Julian Assange sechs Jahre in Botschaft von Ecuador in London
Linke fordert Freilassung des Aktivisten und verweist auf Drohungen aus den USA
Die Linke hat am sechsten Jahrestag des Botschaftsasyls von WikiLeaks-Gründer Julian Assange am Dienstag die Freilassung des Internetaktivisten und Publizisten gefordert. Der Gesundheitszustand des 46-Jährigen biete Anlass zu zunehmender Sorge, schrieb die Vizevorsitzende der Linksfraktion, Heike Hänsel: "Sechs Jahre De-facto-Gefangenschaft in engen Räumen der ecuadorianischen Botschaft in London, ohne Ausgang und getrennt von seiner Familie sind eine empörende Verletzung der Menschenrechte mitten in Europa."

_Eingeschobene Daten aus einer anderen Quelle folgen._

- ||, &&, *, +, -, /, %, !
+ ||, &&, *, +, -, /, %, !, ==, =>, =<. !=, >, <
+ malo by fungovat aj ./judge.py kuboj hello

Zugleich kritisierte die Politikerin die Kappung der Internet- und sonstigen Medienverbindungen von Julian Assange in den Räumen der Botschaft von Ecuador in London. Die Verweigerung des Zugangs zu Kommunikationsmedien stellt eine weitere Verschärfung der ohnehin harten Bedingungen dar, so Hänsel. Die Botschaft des südamerikanischen Landes hatte den gebürtigen Australier bereits Ende März alle Kommunikationsverbindungen gekappt. Zur Begründung hieß es damals in einer Erklärung des Außenministeriums in Quito, Assange habe seine Zusage gebrochen, sich nicht öffentlich in Angelegenheiten anderer Staaten einzumischen. Einige Äußerungen von Assange über soziale Medien gefährdeten die Beziehungen des südamerikanischen Landes zu Mitgliedsstaaten der Europäischen Union. Assanges Anwalt in Ecuador, Julio Poveda, bestritt die Vorwürfe: WikiLeaks arbeite nicht von den Räumen der diplomatischen Vertretung aus.

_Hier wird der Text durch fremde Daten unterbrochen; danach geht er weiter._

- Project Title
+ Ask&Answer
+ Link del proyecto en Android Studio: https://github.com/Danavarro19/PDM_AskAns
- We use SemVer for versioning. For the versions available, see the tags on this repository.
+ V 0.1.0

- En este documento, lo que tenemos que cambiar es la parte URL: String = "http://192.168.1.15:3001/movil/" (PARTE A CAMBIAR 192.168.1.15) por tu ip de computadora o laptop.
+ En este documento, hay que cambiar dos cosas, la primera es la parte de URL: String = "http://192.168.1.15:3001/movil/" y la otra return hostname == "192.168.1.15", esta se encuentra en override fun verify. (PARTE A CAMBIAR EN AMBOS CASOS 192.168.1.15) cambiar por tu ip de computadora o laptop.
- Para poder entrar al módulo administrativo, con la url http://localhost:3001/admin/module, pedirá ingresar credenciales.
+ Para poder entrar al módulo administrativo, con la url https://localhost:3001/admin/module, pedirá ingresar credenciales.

Die Lage des politisch Verfolgten ist aus zwei Gründen dramatisch: Zum einen hat die Regierung von Ecuador unter dem amtierenden Präsidenten Lenín Moreno gegenüber Vorgänger Rafael Correa einen radikalen Politikwechsel vollzogen und mit vielen Prinzipien der Correa-Regierung gebrochen - und dazu zählt offenbar auch das politische Asyl für Assange (Deal mit London). Zum anderen bezeichnete US-Justizminister Jeff Sessions die Festnahme des WikiLeaks-Gründers unlängst als eine seiner "Prioritäten". Zur Begründung sagte Sessions, seine Sicherheitsexperten seien "von der Zahl der undichten Stellen schockiert", weshalb man den Kampf gegen solche "Leaks" verstärke und versuche "ein paar Leute ins Gefängnis zu stecken, wann immer ein Fall vor Gericht gebracht werden kann".
Hänsel bezeichnete diese Äußerungen nun als "alarmierend": "Die Gefahr einer Auslieferung an eine unberechenbare Regierung in den USA ist daher größer denn je." Hinzu komme, dass die Arbeitsgruppe zum Thema willkürliche Inhaftierungen der Vereinten Nationen "die verschiedenen Formen der Freiheitsberaubung, denen Julian Assange ausgesetzt wurde, als eine Form der willkürlichen Inhaftierung" verurteilt habe, ohne dass Großbritannien oder auch die deutsche Bundesregierung daraus politische Konsequenzen gezogen hätten.